Chinese English News Magazine Parallel Text
Item Name: | Chinese English News Magazine Parallel Text |
Author(s): | Xiaoyi Ma |
LDC Catalog No.: | LDC2005T10 |
ISBN: | 1-58563-333-X |
ISLRN: | 629-451-208-314-7 |
DOI: | https://doi.org/10.35111/28bx-hc14 |
Release Date: | June 15, 2005 |
Member Year(s): | 2005 |
DCMI Type(s): | Text |
Data Source(s): | newswire |
Project(s): | GALE, TIDES |
Application(s): | machine translation |
Language(s): | Mandarin Chinese |
Language ID(s): | cmn |
License(s): |
LDC User Agreement for Non-Members |
Licensing Instructions: | Subscription & Standard Members, and Non-Members |
Citation: | Ma, Xiaoyi. Chinese English News Magazine Parallel Text LDC2005T10. Web Download. Philadelphia: Linguistic Data Consortium, 2005. |
Related Works: | View |
Introduction
Chinese English News Magazine Parallel Text was developed by the Linguistic Data Consortium (LDC) and contains Chinese news stories (20 million characters) and their English translations (9 million words) aligned at sentence level.

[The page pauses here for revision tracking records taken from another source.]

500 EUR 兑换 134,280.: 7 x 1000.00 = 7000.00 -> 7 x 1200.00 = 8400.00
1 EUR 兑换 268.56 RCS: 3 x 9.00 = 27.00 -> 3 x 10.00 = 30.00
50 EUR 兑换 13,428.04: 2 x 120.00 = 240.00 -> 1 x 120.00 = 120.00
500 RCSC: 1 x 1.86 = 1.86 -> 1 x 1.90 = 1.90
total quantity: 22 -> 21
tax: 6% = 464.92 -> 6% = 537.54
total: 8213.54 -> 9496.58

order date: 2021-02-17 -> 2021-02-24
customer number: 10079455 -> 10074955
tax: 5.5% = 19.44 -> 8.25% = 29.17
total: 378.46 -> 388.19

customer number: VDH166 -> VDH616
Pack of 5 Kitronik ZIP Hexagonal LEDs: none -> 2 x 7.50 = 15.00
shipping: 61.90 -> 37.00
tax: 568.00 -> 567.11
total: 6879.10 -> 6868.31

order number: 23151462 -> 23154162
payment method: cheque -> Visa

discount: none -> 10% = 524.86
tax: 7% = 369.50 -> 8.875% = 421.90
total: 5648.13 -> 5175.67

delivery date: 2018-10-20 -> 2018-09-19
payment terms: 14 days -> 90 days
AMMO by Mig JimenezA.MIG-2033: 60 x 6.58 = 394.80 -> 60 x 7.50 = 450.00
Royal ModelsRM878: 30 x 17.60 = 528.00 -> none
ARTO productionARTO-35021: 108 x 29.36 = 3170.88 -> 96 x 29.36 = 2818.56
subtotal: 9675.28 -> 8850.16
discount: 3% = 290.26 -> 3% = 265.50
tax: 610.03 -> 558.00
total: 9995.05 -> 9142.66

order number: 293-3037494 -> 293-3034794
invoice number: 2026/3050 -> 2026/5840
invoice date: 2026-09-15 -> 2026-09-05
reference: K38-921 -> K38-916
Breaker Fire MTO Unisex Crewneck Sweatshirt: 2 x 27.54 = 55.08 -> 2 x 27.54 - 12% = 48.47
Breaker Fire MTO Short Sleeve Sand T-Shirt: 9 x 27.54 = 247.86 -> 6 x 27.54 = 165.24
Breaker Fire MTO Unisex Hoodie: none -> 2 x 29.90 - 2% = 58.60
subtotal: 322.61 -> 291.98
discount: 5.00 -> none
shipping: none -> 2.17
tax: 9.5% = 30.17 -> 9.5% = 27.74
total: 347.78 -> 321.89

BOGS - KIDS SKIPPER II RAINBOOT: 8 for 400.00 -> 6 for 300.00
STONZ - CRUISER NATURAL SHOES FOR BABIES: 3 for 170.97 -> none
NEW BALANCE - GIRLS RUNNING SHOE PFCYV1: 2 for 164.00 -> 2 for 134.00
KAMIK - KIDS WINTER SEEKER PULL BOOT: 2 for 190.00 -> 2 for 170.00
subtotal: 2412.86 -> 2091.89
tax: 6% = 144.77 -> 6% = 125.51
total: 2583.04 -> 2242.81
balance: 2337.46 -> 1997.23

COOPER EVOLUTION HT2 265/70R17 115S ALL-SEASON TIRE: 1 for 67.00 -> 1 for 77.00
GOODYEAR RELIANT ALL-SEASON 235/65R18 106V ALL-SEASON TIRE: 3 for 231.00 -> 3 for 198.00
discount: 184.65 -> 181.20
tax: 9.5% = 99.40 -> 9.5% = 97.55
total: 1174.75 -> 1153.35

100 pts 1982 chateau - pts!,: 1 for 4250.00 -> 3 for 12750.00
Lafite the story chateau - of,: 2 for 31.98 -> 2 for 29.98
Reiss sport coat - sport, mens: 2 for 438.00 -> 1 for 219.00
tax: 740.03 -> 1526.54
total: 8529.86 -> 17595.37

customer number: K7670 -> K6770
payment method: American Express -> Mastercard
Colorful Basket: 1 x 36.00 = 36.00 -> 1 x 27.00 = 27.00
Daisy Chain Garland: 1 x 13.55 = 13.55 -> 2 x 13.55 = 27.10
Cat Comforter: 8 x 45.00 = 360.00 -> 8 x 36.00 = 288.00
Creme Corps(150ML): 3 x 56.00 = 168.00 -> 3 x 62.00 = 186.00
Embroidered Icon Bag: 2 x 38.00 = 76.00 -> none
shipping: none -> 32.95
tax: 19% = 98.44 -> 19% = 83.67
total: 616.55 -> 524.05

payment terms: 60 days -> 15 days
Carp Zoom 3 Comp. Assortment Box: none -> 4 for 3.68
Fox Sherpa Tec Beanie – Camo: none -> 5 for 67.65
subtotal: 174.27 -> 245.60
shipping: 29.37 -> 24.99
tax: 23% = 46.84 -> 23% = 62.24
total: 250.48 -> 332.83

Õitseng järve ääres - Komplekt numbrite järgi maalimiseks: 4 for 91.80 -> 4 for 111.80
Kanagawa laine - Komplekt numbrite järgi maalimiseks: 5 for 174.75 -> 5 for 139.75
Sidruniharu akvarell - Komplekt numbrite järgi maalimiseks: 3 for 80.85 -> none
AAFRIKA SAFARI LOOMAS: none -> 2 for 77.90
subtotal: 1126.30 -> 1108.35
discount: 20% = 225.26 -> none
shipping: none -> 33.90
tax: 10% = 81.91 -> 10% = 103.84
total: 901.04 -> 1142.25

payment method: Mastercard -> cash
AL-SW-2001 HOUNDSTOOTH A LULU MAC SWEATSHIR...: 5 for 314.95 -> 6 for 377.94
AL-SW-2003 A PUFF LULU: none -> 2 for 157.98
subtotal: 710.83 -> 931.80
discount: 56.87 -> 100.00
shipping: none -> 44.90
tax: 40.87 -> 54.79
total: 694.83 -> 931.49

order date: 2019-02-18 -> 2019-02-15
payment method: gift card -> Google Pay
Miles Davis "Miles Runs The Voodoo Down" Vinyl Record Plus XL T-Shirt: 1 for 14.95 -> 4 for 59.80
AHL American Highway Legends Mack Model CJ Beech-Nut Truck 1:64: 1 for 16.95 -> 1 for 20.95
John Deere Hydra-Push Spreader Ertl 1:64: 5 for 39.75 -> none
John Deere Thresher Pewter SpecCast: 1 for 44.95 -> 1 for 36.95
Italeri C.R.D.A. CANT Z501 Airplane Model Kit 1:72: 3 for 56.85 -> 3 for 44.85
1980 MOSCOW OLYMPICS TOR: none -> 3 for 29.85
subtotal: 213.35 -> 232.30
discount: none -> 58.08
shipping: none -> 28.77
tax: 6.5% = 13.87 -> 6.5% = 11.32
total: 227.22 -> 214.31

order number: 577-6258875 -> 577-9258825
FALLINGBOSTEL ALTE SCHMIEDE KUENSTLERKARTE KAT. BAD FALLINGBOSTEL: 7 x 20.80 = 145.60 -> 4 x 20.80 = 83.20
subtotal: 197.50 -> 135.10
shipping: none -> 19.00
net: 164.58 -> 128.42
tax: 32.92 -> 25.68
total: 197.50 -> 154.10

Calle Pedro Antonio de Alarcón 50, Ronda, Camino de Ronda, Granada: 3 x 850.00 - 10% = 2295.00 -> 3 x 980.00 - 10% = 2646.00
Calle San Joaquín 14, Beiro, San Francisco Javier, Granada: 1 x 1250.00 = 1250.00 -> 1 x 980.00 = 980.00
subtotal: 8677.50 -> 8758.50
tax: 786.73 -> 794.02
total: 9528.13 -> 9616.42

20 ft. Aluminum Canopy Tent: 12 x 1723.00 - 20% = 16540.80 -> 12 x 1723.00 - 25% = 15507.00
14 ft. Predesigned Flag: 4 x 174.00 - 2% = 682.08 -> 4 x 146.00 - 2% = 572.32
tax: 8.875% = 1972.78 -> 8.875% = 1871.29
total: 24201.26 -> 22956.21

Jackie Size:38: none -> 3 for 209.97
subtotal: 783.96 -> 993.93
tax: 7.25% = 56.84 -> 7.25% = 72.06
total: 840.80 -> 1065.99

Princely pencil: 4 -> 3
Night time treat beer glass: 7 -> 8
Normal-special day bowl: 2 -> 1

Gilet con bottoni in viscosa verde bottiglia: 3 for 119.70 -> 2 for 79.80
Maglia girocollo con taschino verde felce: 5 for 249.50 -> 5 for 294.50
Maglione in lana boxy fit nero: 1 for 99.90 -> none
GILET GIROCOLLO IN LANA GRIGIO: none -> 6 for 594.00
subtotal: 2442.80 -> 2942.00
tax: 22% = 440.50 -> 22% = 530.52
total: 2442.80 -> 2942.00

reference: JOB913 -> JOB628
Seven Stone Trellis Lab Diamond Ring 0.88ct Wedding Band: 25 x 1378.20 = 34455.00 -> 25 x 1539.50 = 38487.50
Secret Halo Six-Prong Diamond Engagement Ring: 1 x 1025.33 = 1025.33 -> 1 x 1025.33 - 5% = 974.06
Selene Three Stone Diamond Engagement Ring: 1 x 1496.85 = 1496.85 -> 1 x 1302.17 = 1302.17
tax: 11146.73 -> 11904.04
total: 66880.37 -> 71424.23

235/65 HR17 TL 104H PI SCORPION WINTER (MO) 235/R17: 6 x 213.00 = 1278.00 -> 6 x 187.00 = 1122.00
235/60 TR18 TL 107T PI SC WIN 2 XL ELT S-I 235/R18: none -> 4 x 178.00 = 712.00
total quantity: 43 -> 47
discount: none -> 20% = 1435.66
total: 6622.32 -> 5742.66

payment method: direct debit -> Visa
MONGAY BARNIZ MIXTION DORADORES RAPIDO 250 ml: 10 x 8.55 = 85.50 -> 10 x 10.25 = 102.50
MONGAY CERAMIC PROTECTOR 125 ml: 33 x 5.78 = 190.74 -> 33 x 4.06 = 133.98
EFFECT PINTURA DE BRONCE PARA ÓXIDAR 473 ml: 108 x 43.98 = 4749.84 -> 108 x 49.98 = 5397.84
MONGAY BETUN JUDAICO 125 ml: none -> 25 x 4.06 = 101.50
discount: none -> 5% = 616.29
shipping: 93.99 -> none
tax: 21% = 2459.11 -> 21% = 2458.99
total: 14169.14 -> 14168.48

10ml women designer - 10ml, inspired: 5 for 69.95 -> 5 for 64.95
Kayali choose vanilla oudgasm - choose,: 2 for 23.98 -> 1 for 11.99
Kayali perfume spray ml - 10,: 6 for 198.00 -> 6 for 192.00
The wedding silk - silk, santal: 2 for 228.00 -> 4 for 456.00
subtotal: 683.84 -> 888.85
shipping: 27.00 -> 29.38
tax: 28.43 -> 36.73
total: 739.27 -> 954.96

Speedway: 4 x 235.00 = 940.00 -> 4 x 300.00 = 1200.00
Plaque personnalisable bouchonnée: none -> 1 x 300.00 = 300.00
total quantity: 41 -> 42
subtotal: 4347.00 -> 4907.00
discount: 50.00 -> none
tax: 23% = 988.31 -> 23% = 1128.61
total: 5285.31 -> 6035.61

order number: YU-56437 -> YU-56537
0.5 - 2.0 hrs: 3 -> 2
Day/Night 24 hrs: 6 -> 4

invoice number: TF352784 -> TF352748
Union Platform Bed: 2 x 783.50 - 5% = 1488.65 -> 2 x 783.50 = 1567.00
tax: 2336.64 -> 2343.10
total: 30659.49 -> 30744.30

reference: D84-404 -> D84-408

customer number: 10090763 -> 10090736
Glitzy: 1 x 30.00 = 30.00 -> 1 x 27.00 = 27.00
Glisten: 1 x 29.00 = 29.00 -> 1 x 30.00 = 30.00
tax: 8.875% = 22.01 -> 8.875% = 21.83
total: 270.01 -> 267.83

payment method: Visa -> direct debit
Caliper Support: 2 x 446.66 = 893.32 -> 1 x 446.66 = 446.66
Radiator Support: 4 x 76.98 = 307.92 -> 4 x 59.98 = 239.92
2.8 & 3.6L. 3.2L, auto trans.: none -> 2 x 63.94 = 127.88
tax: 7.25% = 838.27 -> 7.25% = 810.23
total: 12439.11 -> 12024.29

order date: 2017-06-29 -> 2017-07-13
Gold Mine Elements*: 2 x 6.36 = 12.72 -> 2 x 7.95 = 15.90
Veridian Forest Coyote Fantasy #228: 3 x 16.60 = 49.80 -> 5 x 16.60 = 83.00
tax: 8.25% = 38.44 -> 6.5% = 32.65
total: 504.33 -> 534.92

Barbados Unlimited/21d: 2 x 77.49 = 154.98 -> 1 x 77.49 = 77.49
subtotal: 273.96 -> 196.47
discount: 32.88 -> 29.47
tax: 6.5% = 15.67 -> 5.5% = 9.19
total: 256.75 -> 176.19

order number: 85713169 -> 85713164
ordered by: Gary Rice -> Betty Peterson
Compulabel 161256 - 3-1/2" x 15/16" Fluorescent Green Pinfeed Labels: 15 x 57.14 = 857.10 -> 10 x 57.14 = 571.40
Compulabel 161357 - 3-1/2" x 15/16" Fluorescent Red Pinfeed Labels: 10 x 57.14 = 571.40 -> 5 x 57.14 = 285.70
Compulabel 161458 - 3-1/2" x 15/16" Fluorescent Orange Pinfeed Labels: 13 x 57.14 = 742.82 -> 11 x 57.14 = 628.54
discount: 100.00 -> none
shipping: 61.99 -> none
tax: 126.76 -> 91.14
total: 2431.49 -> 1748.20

The data consists of content from Sinorama Magazine, Taiwan, from 1976 to 2004 collected by LDC. It totals 6,366 story pairs and 365,568 sentence pairs.
Data
Sinorama Magazine is published monthly in several languages, including Chinese, English, Japanese. LDC received its 1976 to 2000 publications on a single CD, and its 2001 to 2004 publications via Sinorama's website.
The Sinorama Chinese text was encoded in Big5. The data came aligned by story but lacked sentence-level alignment, which was done at LDC using Champollion v 1.1.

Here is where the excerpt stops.